また、「必要なものを必要なだけ」という設計思想も印象的でした。インテリアはシンプルながらも必要な情報はすべて的確に伝えてくれますし、操作系も余計な複雑さを排除し、運転に集中できるレイアウトになっています。

これらの特性は、単なる「速い車」を超えた、一つの文化や哲学として、ポルシェの独自性を形作っているのだと感じました。

ターボとボクスターのツーショット

惜しまれる別れ

約1年間の所有期間は、あっという間に過ぎていきました。最終的にこの911ターボと別れることになったのは、住環境の変化により車庫が確保できなくなったためです。これほど特別な車を路上駐車することはできないと判断し、次のオーナーへとバトンタッチすることになりました。

売却の決断は辛いものでしたが、この車との時間は私にとってかけがえのない財産となりました。何より、「いつかはポルシェ」という夢を超えて、「いつかはポルシェターボ」という高みにまで到達できたことは、自動車愛好家としての大きな満足感をもたらしてくれました。

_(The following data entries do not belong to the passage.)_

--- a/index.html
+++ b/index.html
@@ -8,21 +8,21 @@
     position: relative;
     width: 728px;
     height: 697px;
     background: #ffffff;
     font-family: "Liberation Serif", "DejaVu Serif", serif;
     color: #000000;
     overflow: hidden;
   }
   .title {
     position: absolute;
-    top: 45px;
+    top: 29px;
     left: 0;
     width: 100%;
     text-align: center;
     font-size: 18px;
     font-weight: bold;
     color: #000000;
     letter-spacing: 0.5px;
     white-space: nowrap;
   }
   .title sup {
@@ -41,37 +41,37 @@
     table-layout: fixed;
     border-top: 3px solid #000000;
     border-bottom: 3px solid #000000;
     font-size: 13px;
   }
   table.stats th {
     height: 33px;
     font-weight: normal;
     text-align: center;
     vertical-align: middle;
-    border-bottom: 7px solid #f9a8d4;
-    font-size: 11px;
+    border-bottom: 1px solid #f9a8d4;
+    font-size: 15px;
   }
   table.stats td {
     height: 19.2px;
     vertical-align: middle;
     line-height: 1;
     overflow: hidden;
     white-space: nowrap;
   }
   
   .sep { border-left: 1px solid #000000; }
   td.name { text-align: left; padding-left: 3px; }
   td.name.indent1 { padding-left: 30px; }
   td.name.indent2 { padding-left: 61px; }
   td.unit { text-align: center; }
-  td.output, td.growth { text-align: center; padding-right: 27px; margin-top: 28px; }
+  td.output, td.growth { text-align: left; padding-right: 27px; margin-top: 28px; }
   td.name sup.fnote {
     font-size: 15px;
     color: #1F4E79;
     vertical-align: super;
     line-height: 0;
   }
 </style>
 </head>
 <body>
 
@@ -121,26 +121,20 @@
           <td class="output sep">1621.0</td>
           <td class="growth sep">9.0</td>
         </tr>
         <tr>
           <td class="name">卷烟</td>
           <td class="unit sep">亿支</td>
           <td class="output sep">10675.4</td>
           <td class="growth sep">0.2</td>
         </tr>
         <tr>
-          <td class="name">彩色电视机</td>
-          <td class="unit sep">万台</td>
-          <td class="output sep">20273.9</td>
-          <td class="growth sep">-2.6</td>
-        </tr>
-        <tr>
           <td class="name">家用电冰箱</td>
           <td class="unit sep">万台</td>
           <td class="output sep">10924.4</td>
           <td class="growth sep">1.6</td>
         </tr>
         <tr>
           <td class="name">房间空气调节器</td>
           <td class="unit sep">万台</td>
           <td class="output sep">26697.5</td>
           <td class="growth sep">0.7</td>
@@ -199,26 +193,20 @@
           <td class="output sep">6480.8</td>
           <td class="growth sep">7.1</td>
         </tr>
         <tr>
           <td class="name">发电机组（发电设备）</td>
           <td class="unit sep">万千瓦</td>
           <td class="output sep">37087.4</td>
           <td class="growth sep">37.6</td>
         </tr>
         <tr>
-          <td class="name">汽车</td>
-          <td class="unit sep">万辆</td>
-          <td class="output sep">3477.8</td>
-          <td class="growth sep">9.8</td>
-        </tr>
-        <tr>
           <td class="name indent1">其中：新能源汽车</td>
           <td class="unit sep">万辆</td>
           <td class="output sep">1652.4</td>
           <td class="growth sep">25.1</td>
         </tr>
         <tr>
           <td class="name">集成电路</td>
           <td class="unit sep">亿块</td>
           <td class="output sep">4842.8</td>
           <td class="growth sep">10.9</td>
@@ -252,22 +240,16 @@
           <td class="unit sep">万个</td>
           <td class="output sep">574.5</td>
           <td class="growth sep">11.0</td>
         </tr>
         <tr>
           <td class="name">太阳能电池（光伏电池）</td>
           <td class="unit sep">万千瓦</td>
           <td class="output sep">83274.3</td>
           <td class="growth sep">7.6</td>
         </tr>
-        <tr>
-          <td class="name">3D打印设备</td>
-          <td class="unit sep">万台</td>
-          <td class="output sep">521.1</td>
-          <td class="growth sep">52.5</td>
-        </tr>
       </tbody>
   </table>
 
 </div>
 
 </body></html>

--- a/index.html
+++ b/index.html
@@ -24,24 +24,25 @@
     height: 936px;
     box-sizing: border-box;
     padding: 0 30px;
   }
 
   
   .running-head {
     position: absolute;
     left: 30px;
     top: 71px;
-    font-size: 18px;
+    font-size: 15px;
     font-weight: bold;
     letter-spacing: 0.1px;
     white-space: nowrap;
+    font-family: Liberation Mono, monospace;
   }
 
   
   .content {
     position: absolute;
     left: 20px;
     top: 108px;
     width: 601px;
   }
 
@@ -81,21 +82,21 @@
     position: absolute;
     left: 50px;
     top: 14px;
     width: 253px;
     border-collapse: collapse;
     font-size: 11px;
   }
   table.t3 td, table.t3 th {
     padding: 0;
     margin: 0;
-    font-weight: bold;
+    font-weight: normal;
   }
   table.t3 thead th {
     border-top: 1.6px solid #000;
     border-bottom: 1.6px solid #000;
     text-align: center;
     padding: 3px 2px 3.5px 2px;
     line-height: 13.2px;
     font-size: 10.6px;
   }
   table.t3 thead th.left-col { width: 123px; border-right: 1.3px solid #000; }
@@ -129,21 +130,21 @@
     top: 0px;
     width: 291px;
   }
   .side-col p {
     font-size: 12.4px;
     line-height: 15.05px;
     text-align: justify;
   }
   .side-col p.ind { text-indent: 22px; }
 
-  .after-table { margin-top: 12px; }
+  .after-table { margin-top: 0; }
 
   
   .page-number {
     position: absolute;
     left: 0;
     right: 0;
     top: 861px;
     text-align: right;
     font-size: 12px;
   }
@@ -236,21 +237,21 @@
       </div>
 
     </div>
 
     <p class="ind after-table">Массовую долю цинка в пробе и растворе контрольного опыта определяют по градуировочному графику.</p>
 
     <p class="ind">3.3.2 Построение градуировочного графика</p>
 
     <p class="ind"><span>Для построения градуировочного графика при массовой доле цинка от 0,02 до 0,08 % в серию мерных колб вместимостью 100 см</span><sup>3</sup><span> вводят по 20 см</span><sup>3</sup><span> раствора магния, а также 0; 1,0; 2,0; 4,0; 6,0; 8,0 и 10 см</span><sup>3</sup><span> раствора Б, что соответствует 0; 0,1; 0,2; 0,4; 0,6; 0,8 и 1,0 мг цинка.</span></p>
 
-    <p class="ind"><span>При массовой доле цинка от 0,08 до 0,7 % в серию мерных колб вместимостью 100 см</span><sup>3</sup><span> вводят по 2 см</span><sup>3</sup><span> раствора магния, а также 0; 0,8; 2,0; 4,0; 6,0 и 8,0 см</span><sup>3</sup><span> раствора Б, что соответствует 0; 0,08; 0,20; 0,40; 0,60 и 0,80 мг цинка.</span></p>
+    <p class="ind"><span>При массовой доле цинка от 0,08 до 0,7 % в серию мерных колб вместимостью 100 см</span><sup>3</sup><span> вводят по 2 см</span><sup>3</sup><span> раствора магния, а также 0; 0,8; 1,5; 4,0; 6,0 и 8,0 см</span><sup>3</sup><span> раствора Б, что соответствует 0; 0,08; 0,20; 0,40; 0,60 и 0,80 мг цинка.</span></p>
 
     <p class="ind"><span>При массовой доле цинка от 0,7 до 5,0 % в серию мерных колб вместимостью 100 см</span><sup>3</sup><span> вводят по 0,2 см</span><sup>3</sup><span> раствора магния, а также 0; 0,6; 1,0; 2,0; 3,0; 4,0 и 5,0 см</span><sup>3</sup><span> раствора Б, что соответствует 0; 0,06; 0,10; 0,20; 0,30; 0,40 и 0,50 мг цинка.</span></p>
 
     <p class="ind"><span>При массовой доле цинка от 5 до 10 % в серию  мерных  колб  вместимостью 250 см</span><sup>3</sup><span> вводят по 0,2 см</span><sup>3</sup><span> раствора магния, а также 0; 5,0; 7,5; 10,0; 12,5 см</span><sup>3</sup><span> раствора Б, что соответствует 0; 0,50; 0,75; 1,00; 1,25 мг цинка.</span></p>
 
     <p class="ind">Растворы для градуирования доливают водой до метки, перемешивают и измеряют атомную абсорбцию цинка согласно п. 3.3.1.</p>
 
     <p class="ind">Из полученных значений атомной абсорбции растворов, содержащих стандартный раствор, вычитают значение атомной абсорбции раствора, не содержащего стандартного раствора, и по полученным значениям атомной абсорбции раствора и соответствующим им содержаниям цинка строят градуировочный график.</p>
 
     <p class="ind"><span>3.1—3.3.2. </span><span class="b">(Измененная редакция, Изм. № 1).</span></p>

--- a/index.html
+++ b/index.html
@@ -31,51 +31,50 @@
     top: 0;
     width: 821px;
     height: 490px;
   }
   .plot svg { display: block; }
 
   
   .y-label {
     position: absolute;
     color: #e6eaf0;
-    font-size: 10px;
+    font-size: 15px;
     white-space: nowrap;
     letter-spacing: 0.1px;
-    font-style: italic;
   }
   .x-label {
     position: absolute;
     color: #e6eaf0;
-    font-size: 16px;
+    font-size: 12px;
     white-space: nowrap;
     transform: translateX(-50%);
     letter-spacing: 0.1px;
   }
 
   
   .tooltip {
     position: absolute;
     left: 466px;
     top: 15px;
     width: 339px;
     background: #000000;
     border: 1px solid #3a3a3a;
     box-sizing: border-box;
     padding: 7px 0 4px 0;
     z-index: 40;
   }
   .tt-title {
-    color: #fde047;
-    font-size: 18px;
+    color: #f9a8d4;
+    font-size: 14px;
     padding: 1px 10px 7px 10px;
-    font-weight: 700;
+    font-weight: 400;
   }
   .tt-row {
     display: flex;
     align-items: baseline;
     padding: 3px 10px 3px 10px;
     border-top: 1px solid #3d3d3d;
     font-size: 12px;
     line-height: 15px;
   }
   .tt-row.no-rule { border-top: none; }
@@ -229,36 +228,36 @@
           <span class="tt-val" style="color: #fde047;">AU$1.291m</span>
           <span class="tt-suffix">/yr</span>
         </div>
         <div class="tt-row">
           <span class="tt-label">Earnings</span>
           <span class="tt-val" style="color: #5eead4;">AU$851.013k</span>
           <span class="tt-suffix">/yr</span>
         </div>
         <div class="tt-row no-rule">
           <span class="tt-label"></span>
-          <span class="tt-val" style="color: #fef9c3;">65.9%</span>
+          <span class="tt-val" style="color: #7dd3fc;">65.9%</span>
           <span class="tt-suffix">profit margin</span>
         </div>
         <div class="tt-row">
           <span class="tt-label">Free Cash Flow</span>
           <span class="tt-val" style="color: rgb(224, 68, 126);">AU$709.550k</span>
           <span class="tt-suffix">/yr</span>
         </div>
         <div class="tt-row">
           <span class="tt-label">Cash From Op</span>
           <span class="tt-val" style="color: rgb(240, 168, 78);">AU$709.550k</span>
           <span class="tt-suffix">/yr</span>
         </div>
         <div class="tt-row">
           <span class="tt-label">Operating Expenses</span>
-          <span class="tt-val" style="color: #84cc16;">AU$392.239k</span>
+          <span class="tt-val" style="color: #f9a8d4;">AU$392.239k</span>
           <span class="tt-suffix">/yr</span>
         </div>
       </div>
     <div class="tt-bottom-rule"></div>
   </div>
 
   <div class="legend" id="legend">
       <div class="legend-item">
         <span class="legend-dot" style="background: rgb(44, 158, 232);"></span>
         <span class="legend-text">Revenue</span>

そして何より、この車によってポルシェというブランドへの愛着が一層深まったことは、その後の私の車選びにも大きな影響を与えています。

おわりに

996型911ターボとの日々は、まさに夢の実現でした。子供の頃に憧れた車を実際に所有し、その魅力を存分に堪能できたことは、一人の自動車愛好家として最高の贅沢だったと思います。

この車を手放して以降も、私のポルシェへの思いは消えることなく、むしろ「いつかまた所有したい」という新たな夢として、私の中に生き続けています。真に素晴らしい車とは、所有していない時でさえも、オーナーに夢と希望を与え続けるものなのかもしれません。